Edit tracking data —
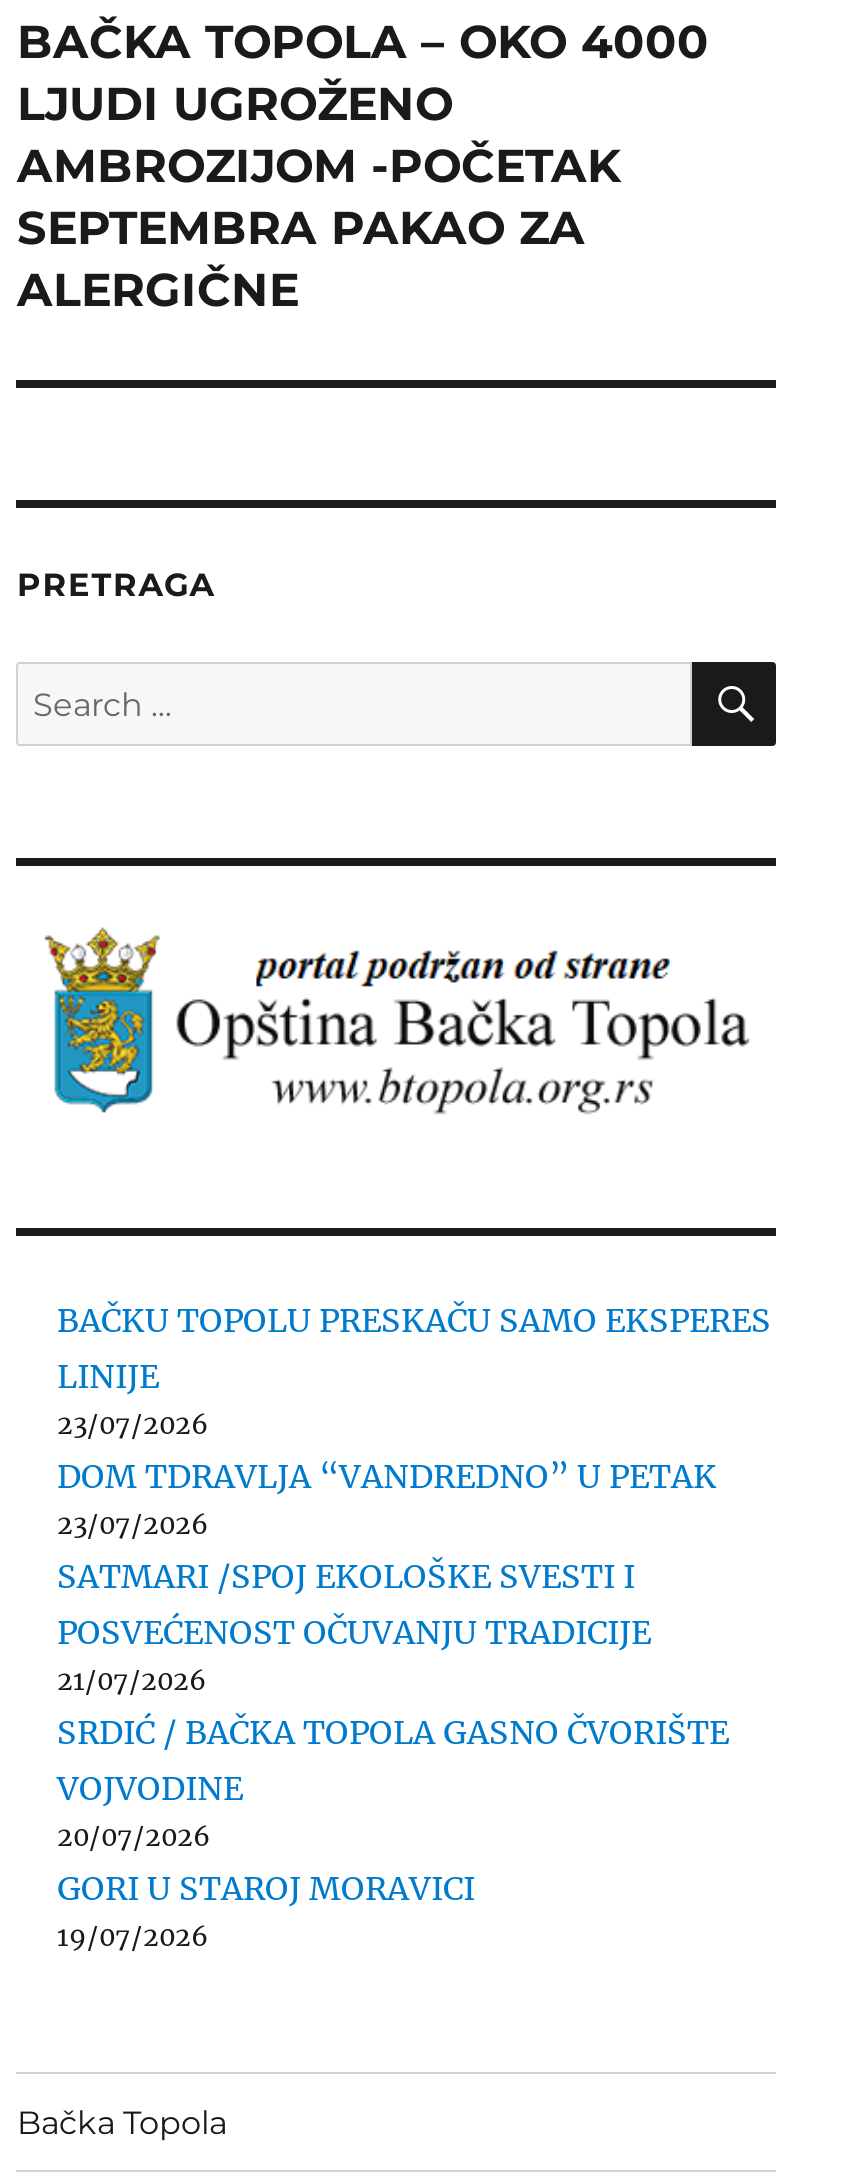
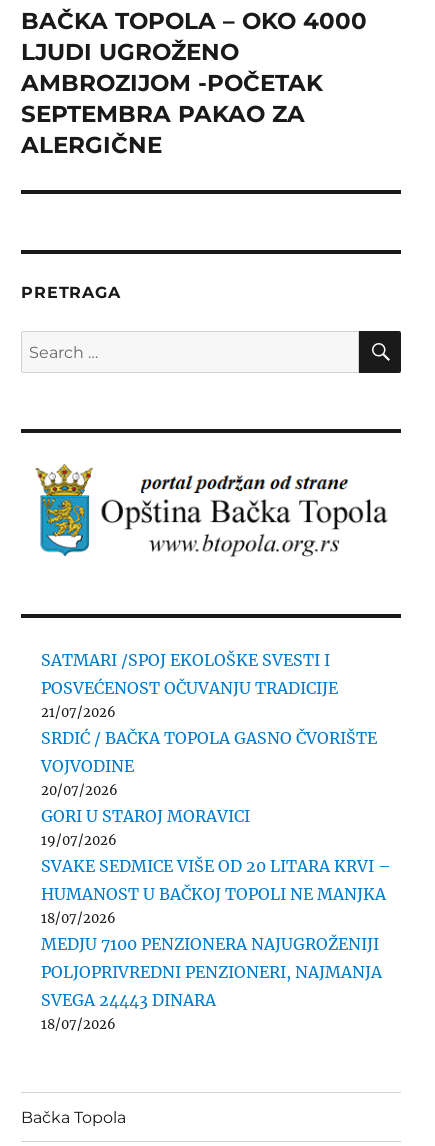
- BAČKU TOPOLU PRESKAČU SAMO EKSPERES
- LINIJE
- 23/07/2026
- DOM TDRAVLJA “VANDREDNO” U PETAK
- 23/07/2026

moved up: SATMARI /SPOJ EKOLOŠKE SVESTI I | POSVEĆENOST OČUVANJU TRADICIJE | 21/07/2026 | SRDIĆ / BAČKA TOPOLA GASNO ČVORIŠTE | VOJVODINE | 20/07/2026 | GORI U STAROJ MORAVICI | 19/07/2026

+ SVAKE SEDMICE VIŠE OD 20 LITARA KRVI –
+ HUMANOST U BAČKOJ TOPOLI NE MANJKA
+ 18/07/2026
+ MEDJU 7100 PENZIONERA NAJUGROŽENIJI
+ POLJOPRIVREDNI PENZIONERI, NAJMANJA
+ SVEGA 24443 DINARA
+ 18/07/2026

Brief —
Repeat the records in full and exactly, leaving every picture out.

Finished task —
- BAČKU TOPOLU PRESKAČU SAMO EKSPERES
- LINIJE
- 23/07/2026
- DOM TDRAVLJA “VANDREDNO” U PETAK
- 23/07/2026

moved up: SATMARI /SPOJ EKOLOŠKE SVESTI I | POSVEĆENOST OČUVANJU TRADICIJE | 21/07/2026 | SRDIĆ / BAČKA TOPOLA GASNO ČVORIŠTE | VOJVODINE | 20/07/2026 | GORI U STAROJ MORAVICI | 19/07/2026

+ SVAKE SEDMICE VIŠE OD 20 LITARA KRVI –
+ HUMANOST U BAČKOJ TOPOLI NE MANJKA
+ 18/07/2026
+ MEDJU 7100 PENZIONERA NAJUGROŽENIJI
+ POLJOPRIVREDNI PENZIONERI, NAJMANJA
+ SVEGA 24443 DINARA
+ 18/07/2026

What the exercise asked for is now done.